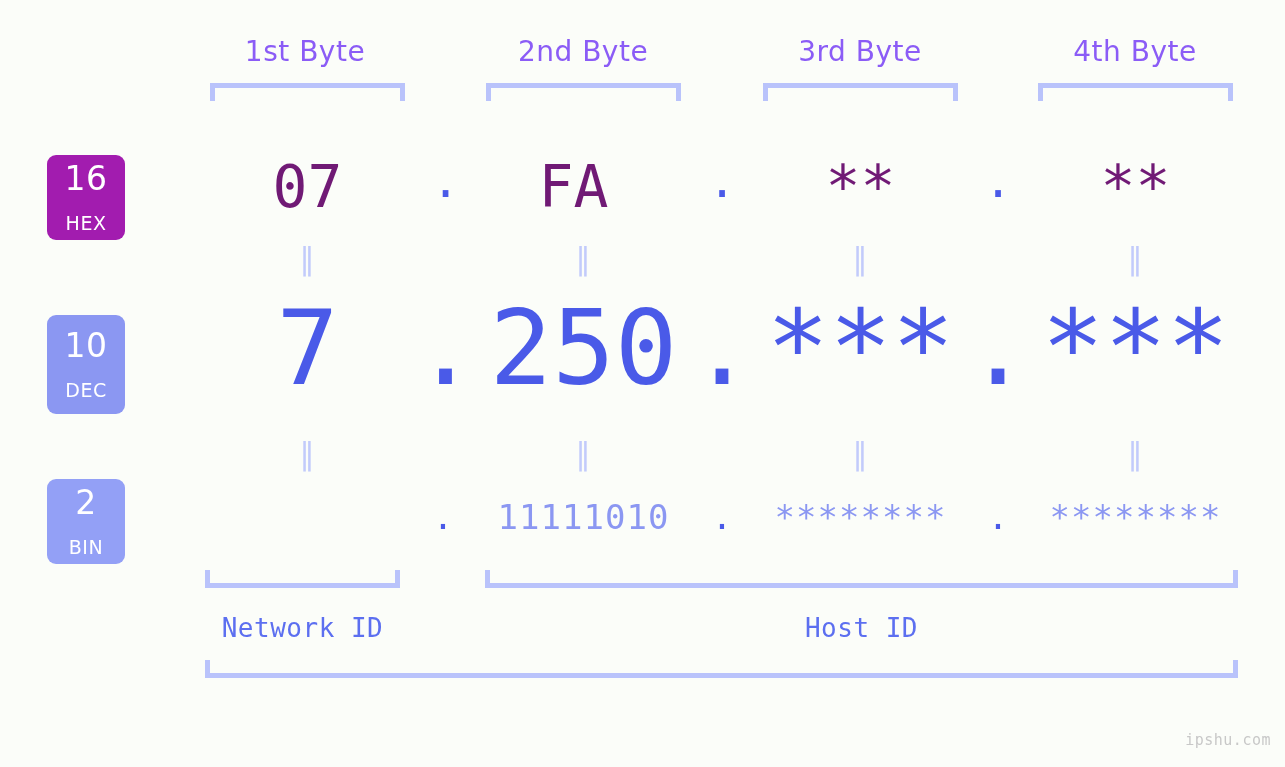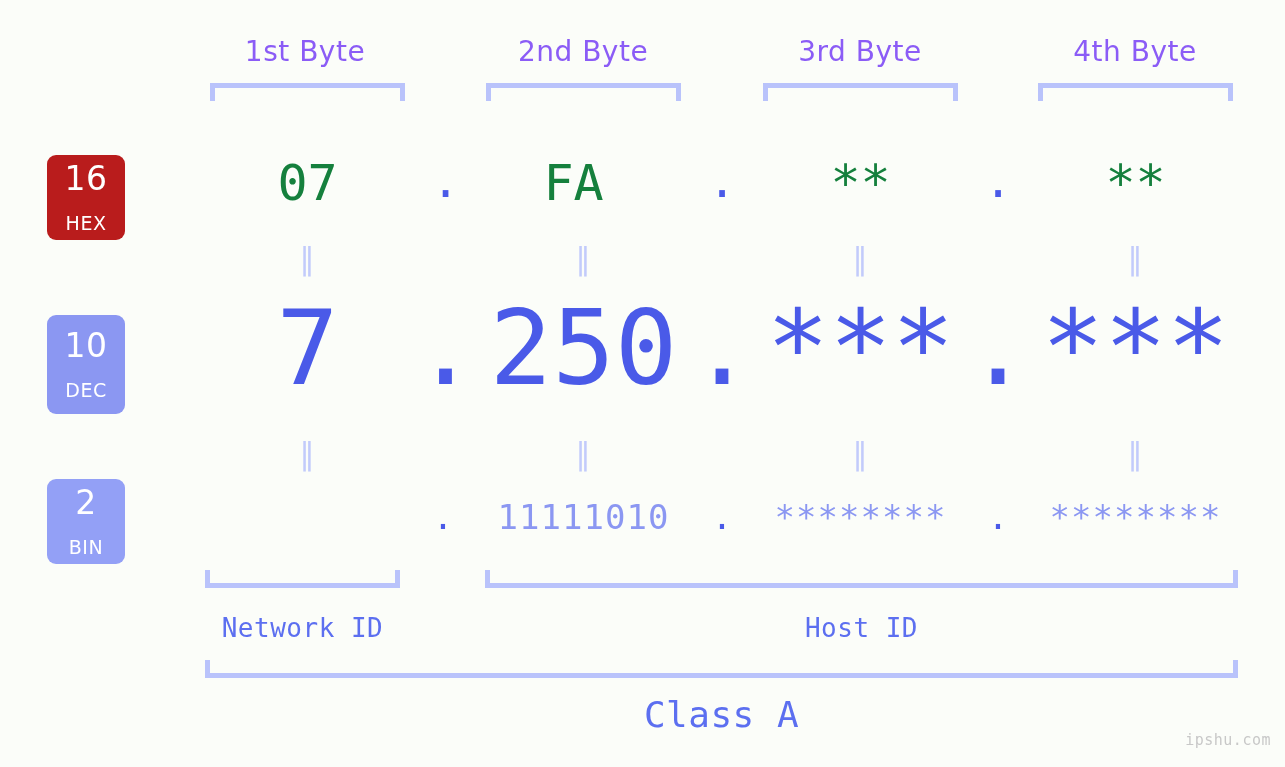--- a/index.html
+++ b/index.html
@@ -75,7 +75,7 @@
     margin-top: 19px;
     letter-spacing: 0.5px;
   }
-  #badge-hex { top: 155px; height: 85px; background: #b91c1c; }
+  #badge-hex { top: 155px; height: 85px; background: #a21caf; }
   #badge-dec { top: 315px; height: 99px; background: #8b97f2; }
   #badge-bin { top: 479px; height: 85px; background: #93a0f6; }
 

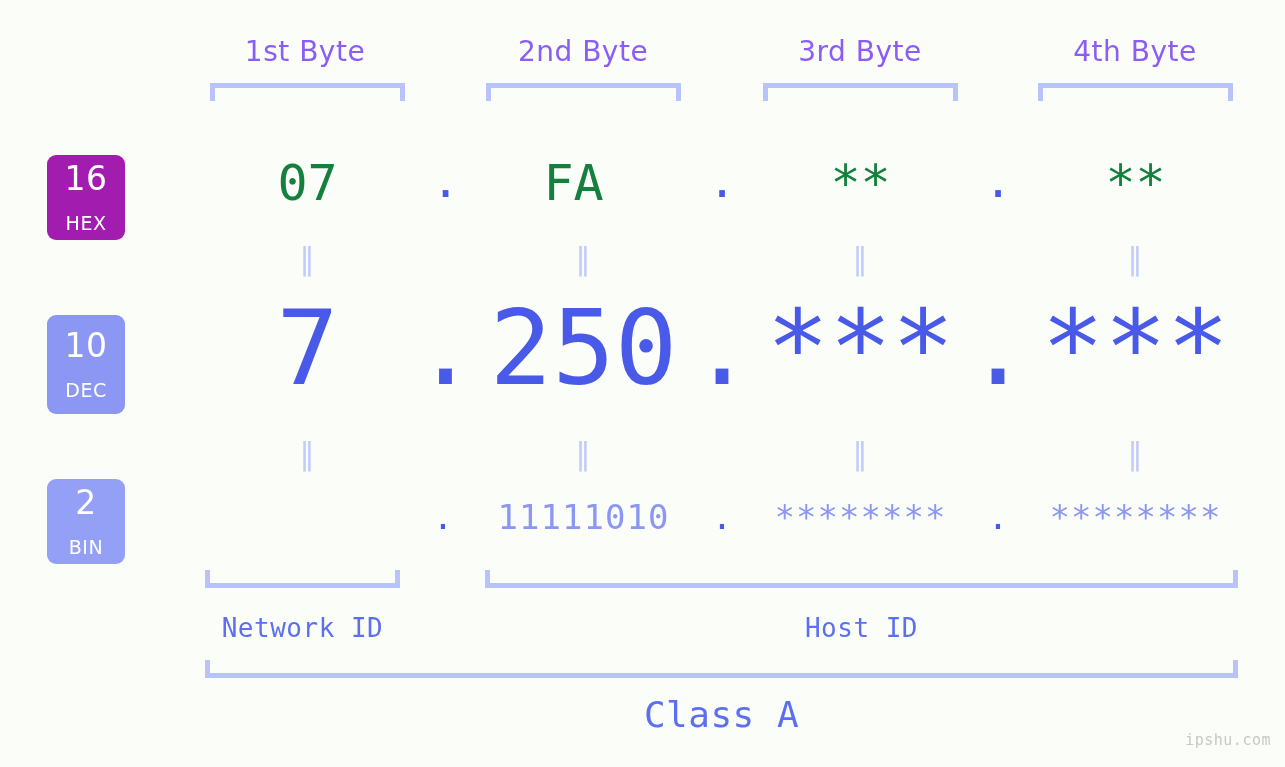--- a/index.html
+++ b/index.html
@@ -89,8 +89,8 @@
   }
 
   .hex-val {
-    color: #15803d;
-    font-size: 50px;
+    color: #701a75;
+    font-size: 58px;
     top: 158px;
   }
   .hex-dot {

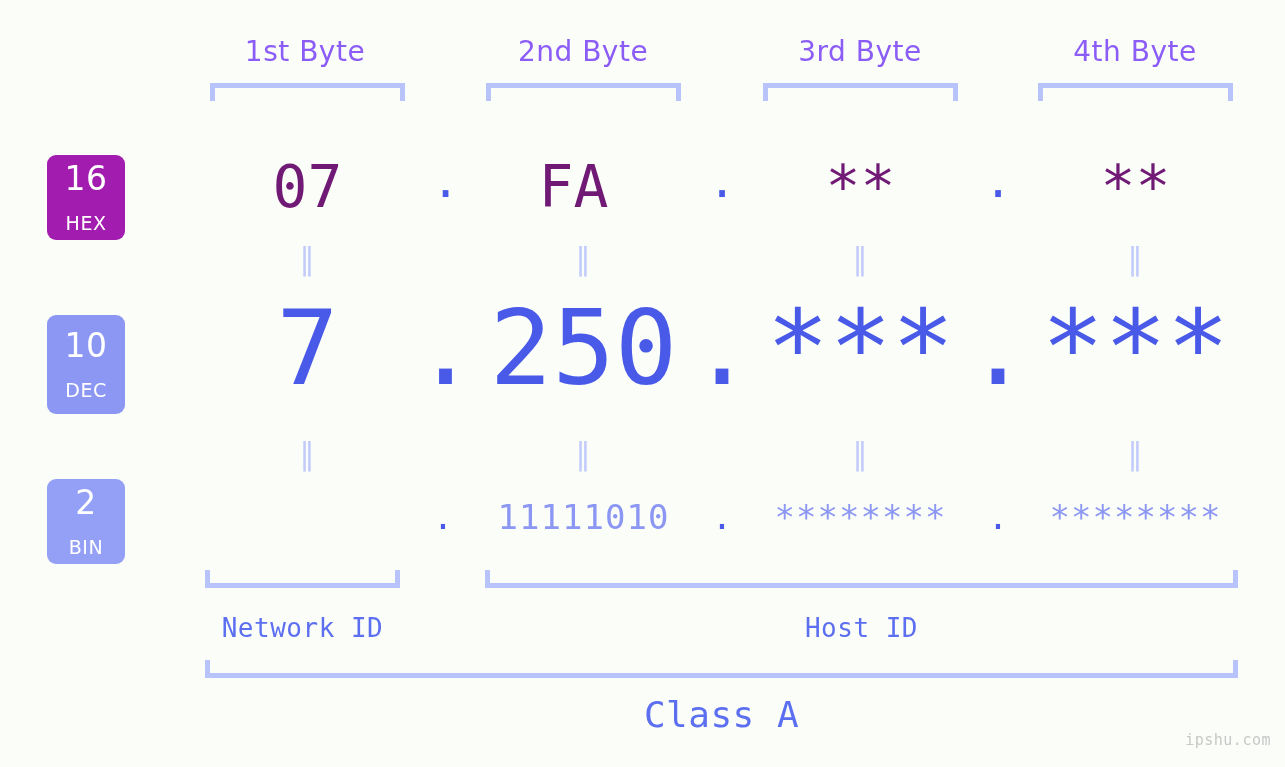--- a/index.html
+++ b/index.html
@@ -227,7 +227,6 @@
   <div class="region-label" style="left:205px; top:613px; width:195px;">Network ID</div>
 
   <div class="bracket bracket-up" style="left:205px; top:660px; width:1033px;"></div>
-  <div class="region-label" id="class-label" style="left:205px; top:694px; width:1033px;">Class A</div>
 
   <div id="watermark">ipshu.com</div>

:: Exercise description ::
Above are the records; repeat them exactly, omitting every picture.

:: Completed exercise ::
--- a/index.html
+++ b/index.html
@@ -75,7 +75,7 @@
     margin-top: 19px;
     letter-spacing: 0.5px;
   }
-  #badge-hex { top: 155px; height: 85px; background: #b91c1c; }
+  #badge-hex { top: 155px; height: 85px; background: #a21caf; }
   #badge-dec { top: 315px; height: 99px; background: #8b97f2; }
   #badge-bin { top: 479px; height: 85px; background: #93a0f6; }
 

--- a/index.html
+++ b/index.html
@@ -89,8 +89,8 @@
   }
 
   .hex-val {
-    color: #15803d;
-    font-size: 50px;
+    color: #701a75;
+    font-size: 58px;
     top: 158px;
   }
   .hex-dot {

--- a/index.html
+++ b/index.html
@@ -227,7 +227,6 @@
   <div class="region-label" style="left:205px; top:613px; width:195px;">Network ID</div>
 
   <div class="bracket bracket-up" style="left:205px; top:660px; width:1033px;"></div>
-  <div class="region-label" id="class-label" style="left:205px; top:694px; width:1033px;">Class A</div>
 
   <div id="watermark">ipshu.com</div>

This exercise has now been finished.